Recent Developments in ERISA Forfeiture Litigation
In Hutchins v. HP Inc., No. 5:23-cv-05875-BLF (N.D. Cal. Feb. 5, 2025), a federal court in California granted a motion to dismiss a lawsuit that plan fiduciaries violated their ERISA duties by using forfeited plan assets (e.g., the non-vested employer contributions in a terminated, former employee’s account) to reduce employer contributions, rather than pay administrative costs the plan charges to plan participants.
This case is part of a broader trend of class action ERISA lawsuits challenging the use of forfeitures. In general, plaintiffs in these cases allege that employer plan fiduciaries breach their fiduciary duties and engage in self-dealing in violation of ERISA when it is decided to use forfeitures to reduce employer contributions rather than increase participant benefits by paying administrative costs otherwise charged to plan participants.
Central to the premise of these lawsuits is that, generally, fiduciary obligations arise because an employer plan fiduciary has discretion to choose between using forfeited funds to reduce employer contributions or pay administrative costs. Faced with that choice, a fiduciary would always be required choose to pay administrative costs, since doing so would be to the financial benefit of plan participants – an outcome that the court in HP viewed as overbroad and contrary to longstanding regulatory practice.
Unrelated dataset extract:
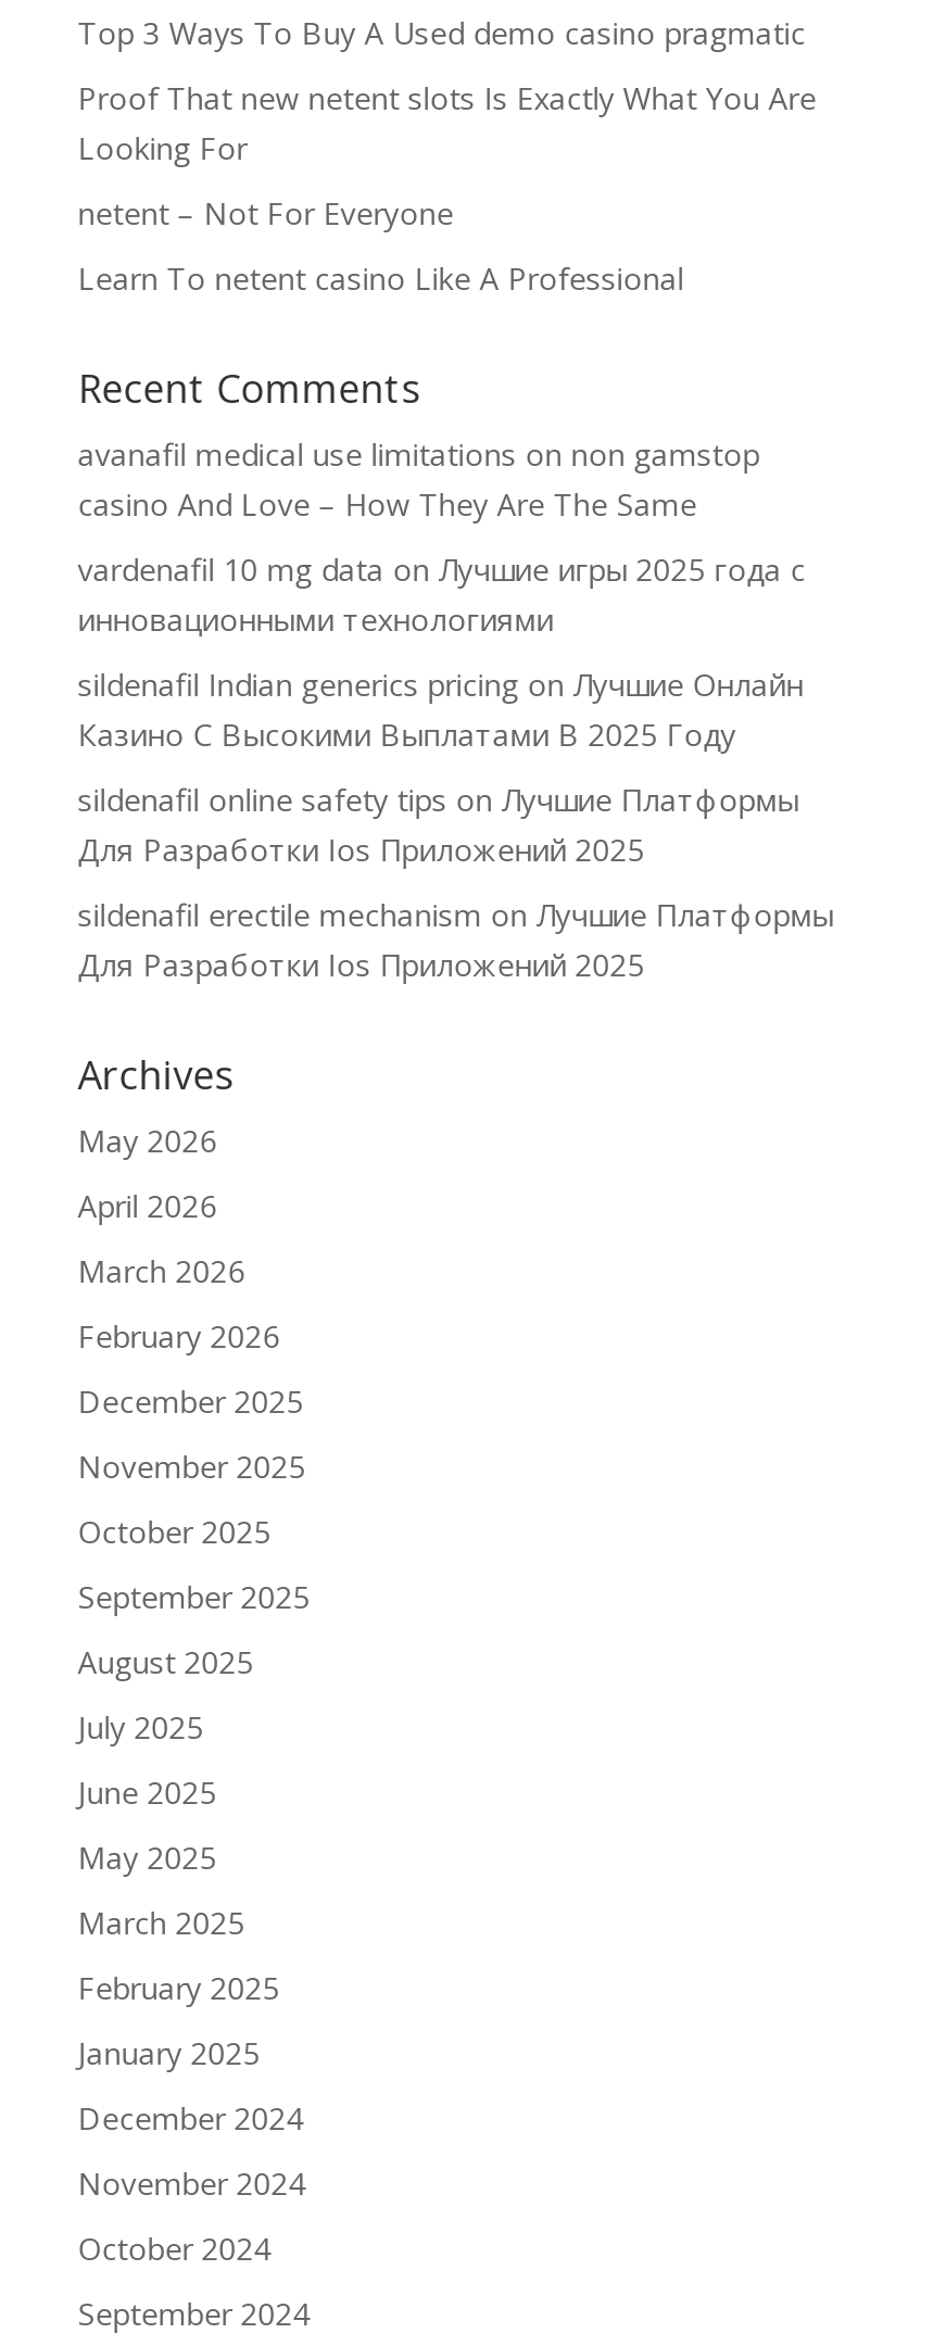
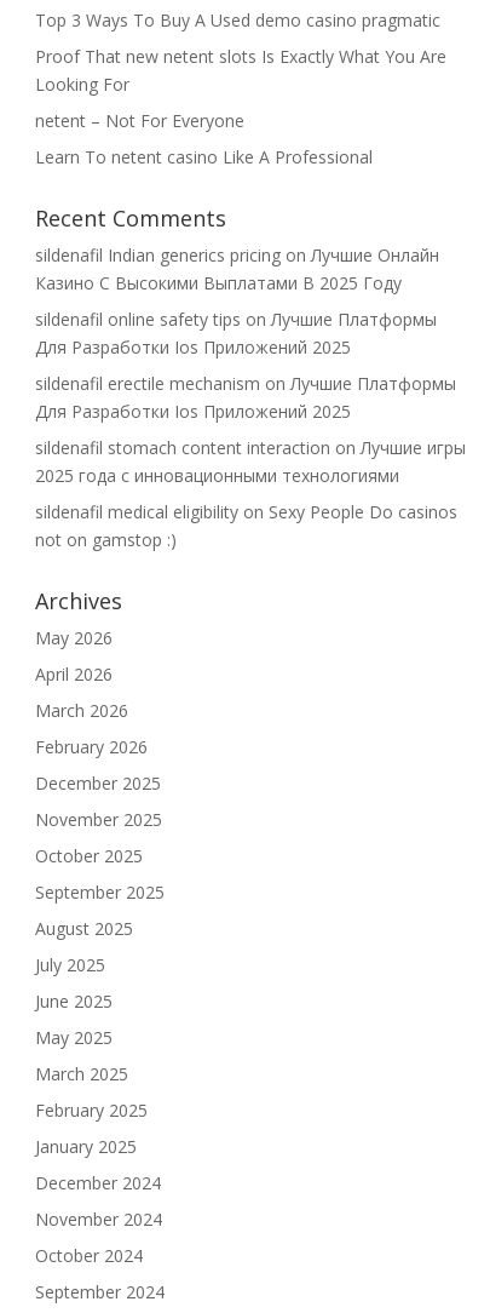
[78,433,805,640] avanafil medical use limitations on non gamstop | casino And Love – How They Are The Same | vardenafil 10 mg data on Лучшие игры 2025 года с | инновационными технологиями -> none
moved [78,664,834,985] -> [35,243,456,423]: sildenafil Indian generics pricing on Лучшие Онлайн | Казино С Высокими Выплатами В 2025 Году | sildenafil online safety tips on Лучшие Платформы | Для Разработки Ios Приложений 2025 | sildenafil erectile mechanism on Лучшие Платформы | Для Разработки Ios Приложений 2025
none -> [35,436,466,551] sildenafil stomach content interaction on Лучшие игры | 2025 года с инновационными технологиями | sildenafil medical eligibility on Sexy People Do casinos | not on gamstop :)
As noted above, the nominee to head EBSA has indicated that DOL may prioritize issuing guidance on use of forfeitures that could reduce uncertainty arising from this litigation trend. In the meantime, this decision speaks more broadly to the importance of reviewing, and possibly updating, plan terms concerning forfeitures. As the forfeiture lawsuits illustrate, whether a plan document permits or mandates use of forfeitures can have implications in the event of potential litigation.